◆ **Exercise**
Give back the whole listing exactly as written, leaving out each picture.

◆ **Listed entries**
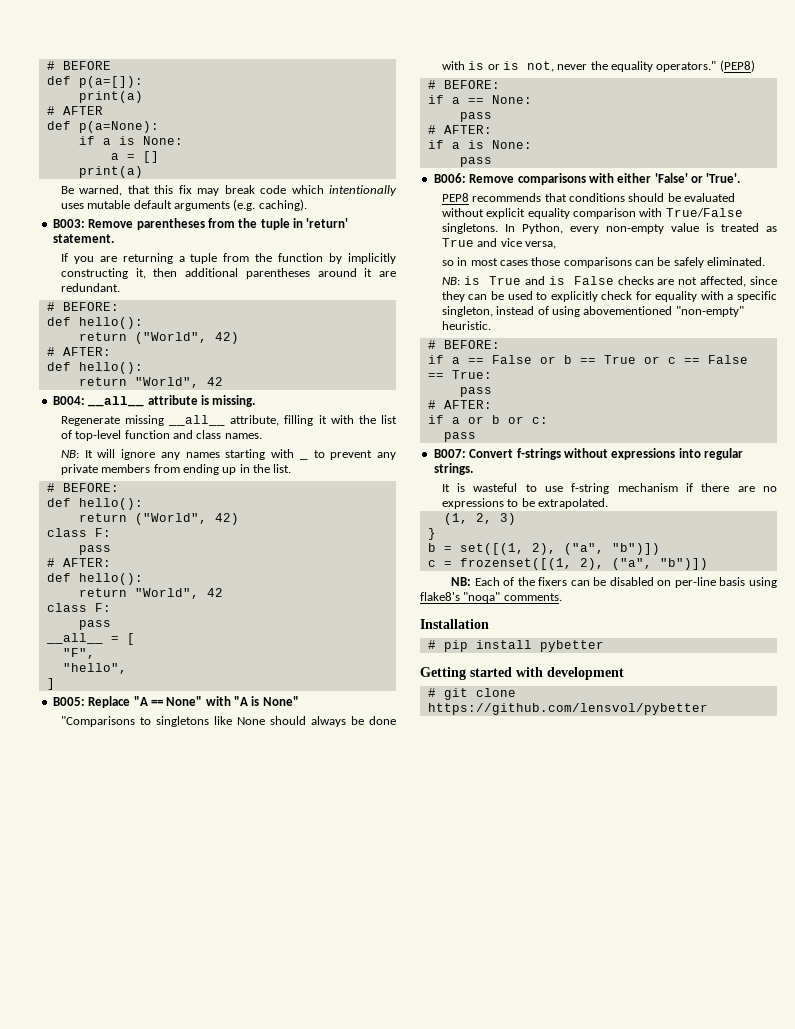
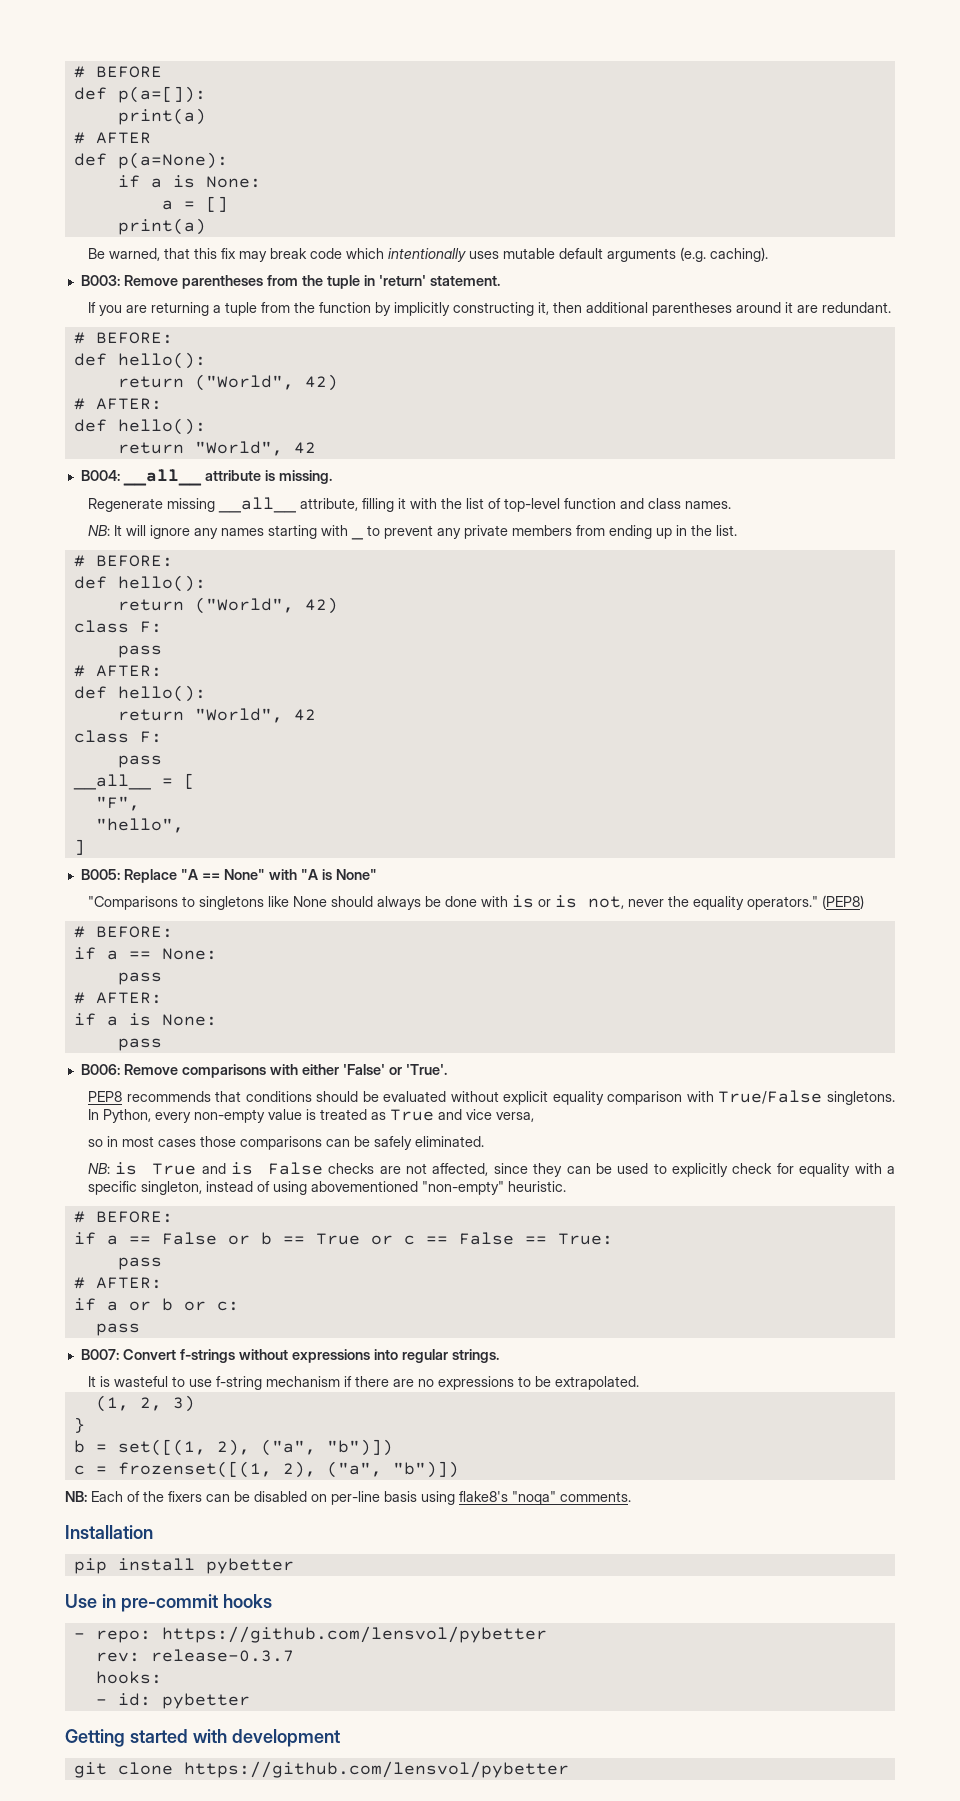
- # pip install pybetter
+ pip install pybetter
+ Use in pre-commit hooks
+ - repo: https://github.com/lensvol/pybetter
+ rev: release-0.3.7
+ hooks:
+ - id: pybetter
- # git clone https://github.com/lensvol/pybetter
+ git clone https://github.com/lensvol/pybetter

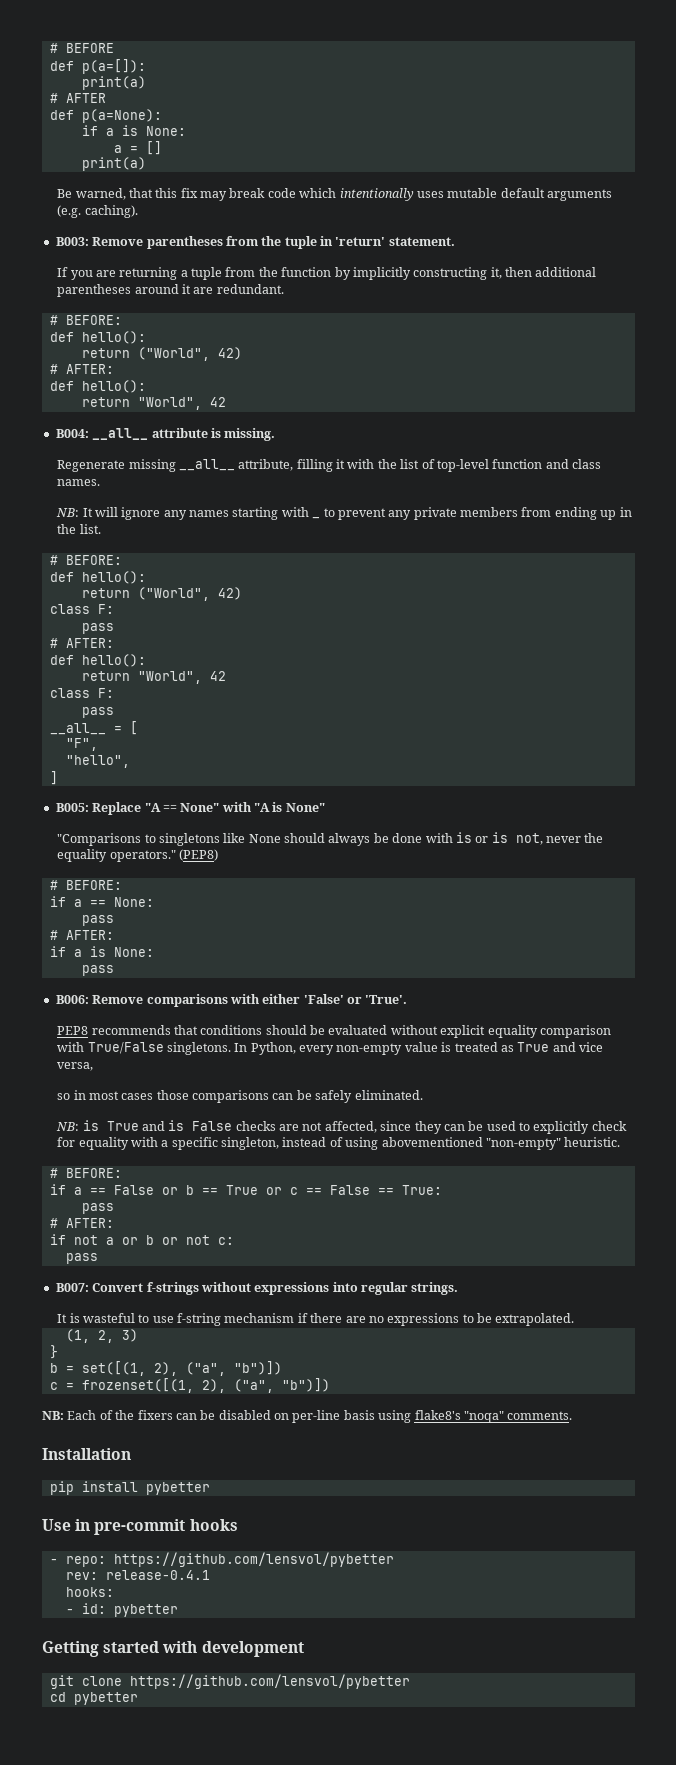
- if a or b or c:
+ if not a or b or not c:
- rev: release-0.3.7
+ rev: release-0.4.1
+ cd pybetter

◆ **Task result**
- # pip install pybetter
+ pip install pybetter
+ Use in pre-commit hooks
+ - repo: https://github.com/lensvol/pybetter
+ rev: release-0.3.7
+ hooks:
+ - id: pybetter
- # git clone https://github.com/lensvol/pybetter
+ git clone https://github.com/lensvol/pybetter

- if a or b or c:
+ if not a or b or not c:
- rev: release-0.3.7
+ rev: release-0.4.1
+ cd pybetter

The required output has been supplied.